JPPF Issue Tracker
star_faded.png
Please log in to bookmark issues
bug_report_small.png
CLOSED  Bug report JPPF-612  -  JMX remote connector: poor handling of large number of notifications
Posted Dec 18, 2019 - updated Dec 18, 2019
icon_info.png This issue has been closed with status "Closed" and resolution "RESOLVED".
Issue details
  • Type of issue
    Bug report
  • Status
     
    Closed
  • Assigned to
     lolo4j
  • Progress
       
  • Type of bug
    Not triaged
  • Likelihood
    Not triaged
  • Effect
    Not triaged
  • Posted by
     lolo4j
  • Owned by
    Not owned by anyone
  • Time spent
    1 hour
  • Category
    JMX connector
  • Resolution
    RESOLVED
  • Priority
    Normal
  • Reproducability
    Always
  • Severity
    Normal
  • Targetted for
    icon_milestones.png JPPF 6.1.4
Issue description
In high load scenarios where massive amounts of job life cycle notifications are generated, I observed the following issues:
  • on the server side, the notifications tend to accumulate in queues associated with the client connections, leading to large increases in heap usage, even OOMEs if the JPPF driver's heap is not large enough.
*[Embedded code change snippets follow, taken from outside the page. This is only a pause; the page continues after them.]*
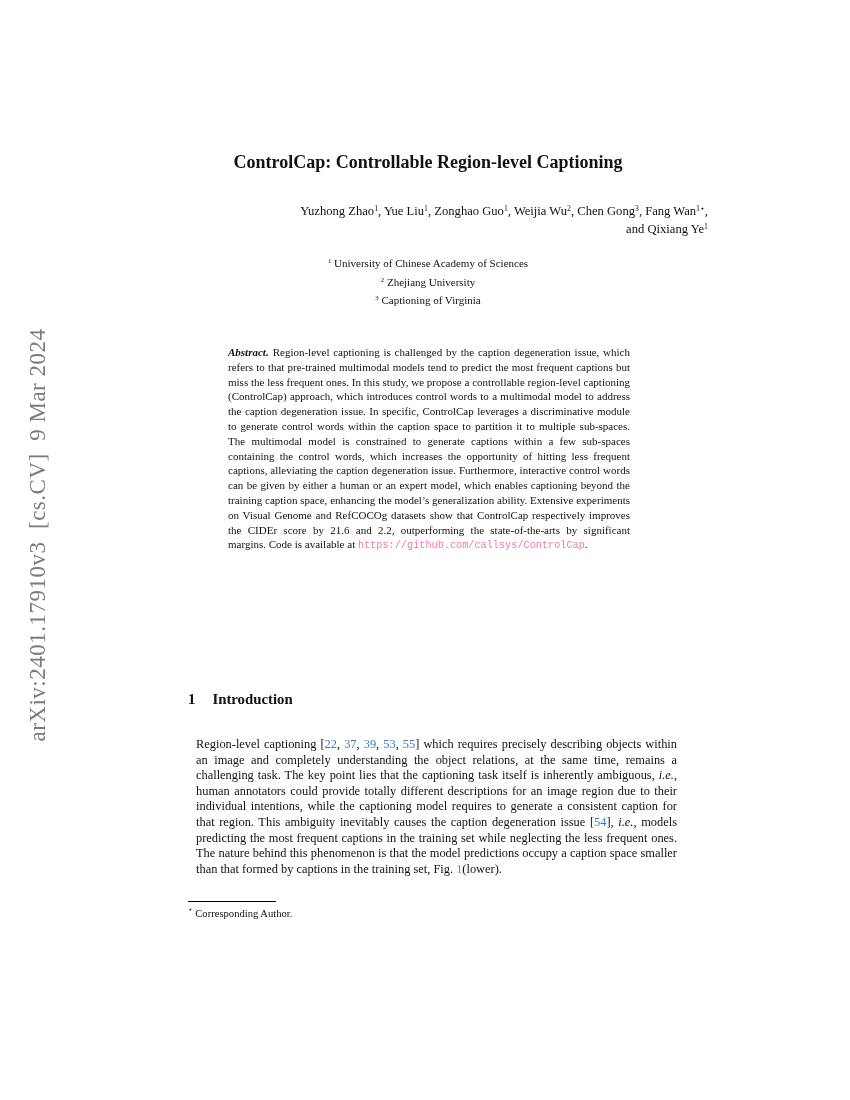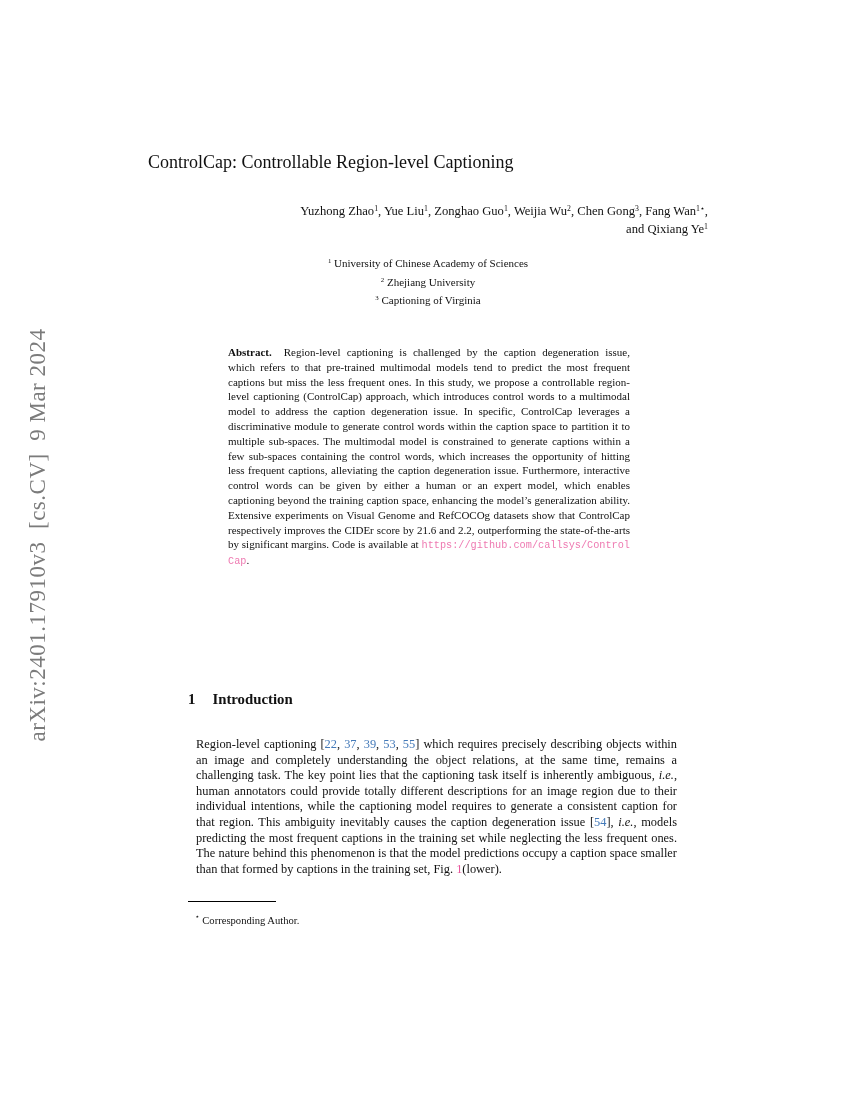"ControlCap: Controllable Region-level" .title { font-weight: normal -> bold; text-align: none -> center }
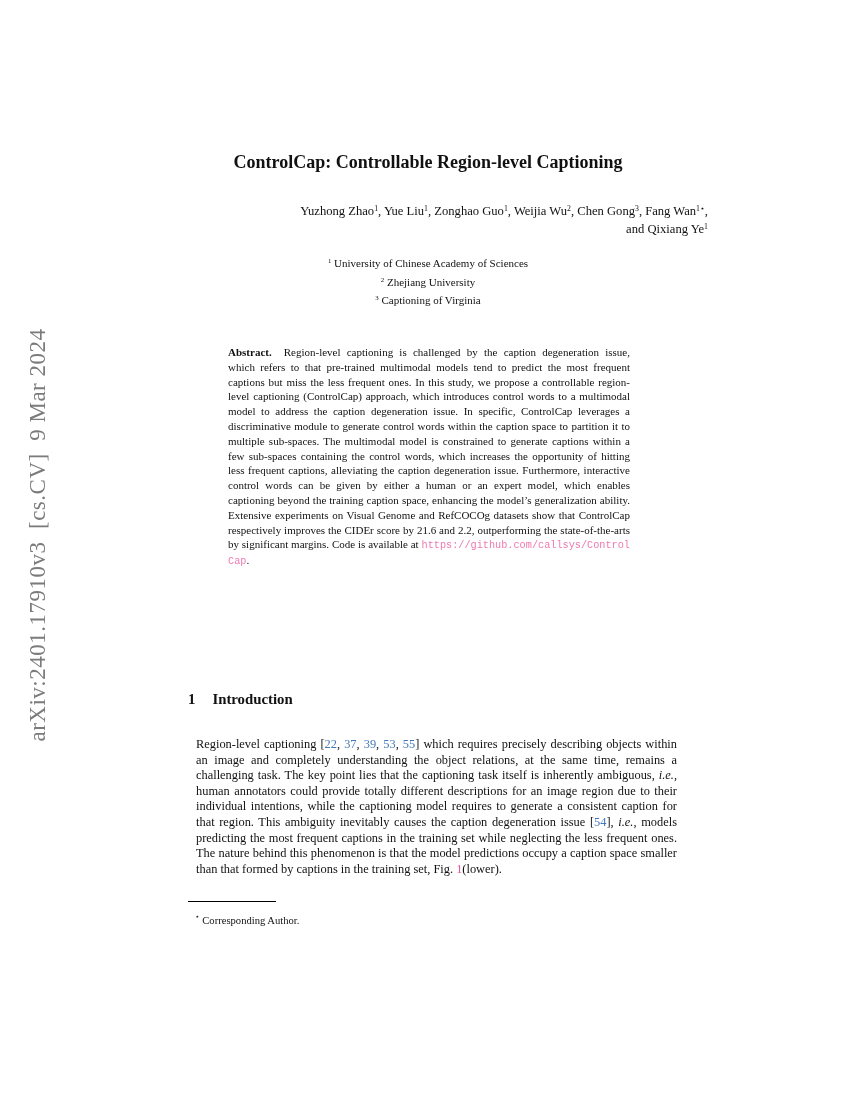"Abstract." .abstract b, .keywords b { font-style: none -> italic; margin-right: 12px -> 4px }
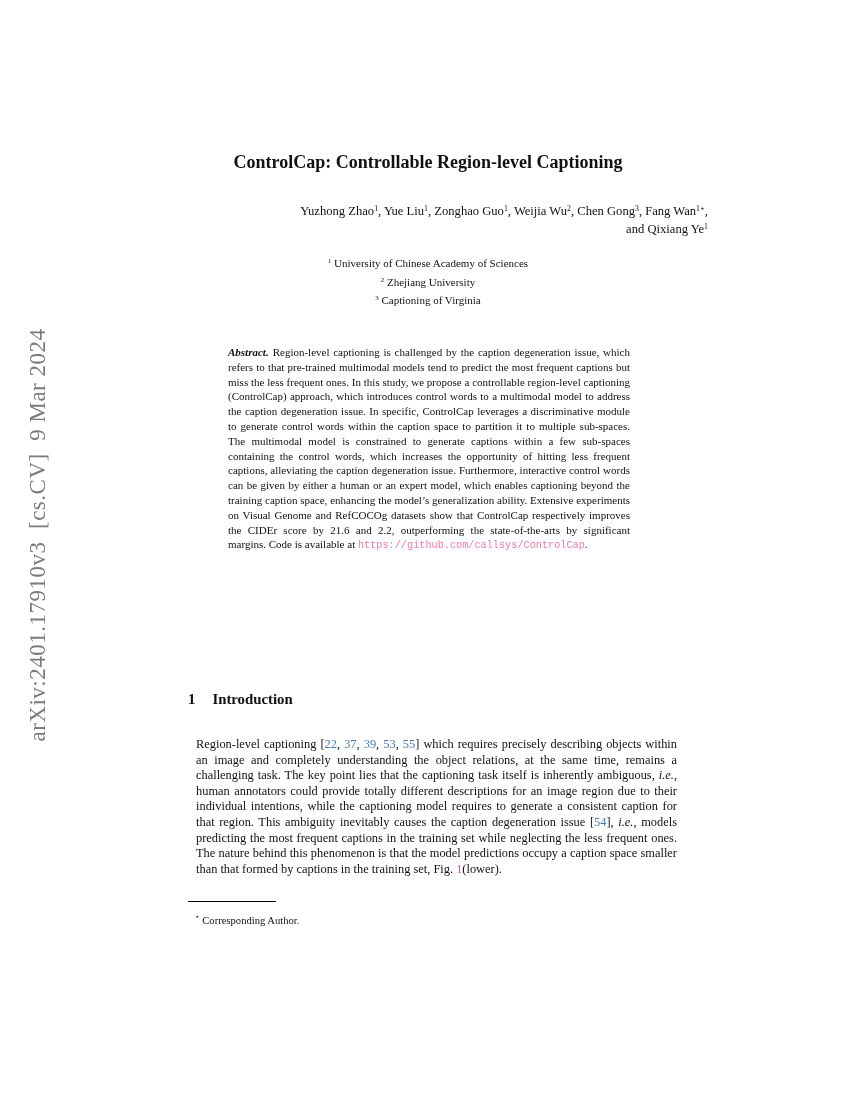"⋆ Corresponding Author." .footnote { margin: 7px -> 0 }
This is not a memory leak, but rather a large spike in heap usage.
  • on the client side (e.g. the admin console configured with immediate notifications mode), the notification handling will use a separate thread for each notification, leading to threads proliferation (I observed cases with a peak of over 30,000 live threads), leading in turn to the process being completely frozen
Steps to reproduce this issue
Here is the test configuration I used
  • start a grid with 1 driver with load balancing configured to "algorithm = manual" and "size = 1", so as to maximize the number of job dispatches and therefore the number of job notifications
  • start and connect 100 nodes to the driver
  • connect a swing-based admin console, configured with "jppf.gui.publish.mode = immediate_notifications"
  • continuously submit 1000 jobs, with a concurrency level of 40 (up to 40 jobs are active in the driver at any time), with 1000 tasks each. Each task is very short-lived (e.g. 2 milliseconds)